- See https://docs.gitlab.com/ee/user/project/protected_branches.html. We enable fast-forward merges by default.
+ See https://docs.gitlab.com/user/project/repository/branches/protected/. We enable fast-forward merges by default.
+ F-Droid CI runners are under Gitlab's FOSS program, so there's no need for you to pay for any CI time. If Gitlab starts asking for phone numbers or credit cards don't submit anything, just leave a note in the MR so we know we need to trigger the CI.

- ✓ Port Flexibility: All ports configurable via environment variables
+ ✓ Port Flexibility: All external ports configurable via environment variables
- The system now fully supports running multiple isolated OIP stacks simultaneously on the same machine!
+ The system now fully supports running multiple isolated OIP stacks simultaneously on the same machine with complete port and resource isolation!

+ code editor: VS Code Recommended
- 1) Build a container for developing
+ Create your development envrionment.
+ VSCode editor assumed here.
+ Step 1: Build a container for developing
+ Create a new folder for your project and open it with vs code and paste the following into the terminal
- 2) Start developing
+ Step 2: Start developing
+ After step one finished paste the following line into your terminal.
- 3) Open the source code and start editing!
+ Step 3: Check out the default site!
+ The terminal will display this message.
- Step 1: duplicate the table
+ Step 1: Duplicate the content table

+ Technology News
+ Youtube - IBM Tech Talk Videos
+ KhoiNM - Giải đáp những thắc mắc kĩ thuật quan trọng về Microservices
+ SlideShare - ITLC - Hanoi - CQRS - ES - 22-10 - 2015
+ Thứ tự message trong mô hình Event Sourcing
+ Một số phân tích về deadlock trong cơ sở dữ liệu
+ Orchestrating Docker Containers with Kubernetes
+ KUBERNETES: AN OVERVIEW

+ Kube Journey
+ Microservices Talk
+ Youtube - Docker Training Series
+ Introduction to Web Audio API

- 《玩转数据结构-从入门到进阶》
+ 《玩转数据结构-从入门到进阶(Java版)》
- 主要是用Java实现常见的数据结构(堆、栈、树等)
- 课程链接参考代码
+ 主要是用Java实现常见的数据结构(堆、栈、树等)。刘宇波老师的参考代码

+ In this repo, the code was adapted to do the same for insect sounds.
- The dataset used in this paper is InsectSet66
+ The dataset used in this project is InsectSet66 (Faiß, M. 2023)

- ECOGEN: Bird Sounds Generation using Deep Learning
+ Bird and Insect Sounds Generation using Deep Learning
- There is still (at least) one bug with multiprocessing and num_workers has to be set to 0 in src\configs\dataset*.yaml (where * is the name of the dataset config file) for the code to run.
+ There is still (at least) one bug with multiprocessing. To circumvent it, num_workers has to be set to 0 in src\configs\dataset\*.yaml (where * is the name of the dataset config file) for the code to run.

++++++

* Directions *
The answer should be one number: how many lines in the data contain the word "into".

* Task result *
2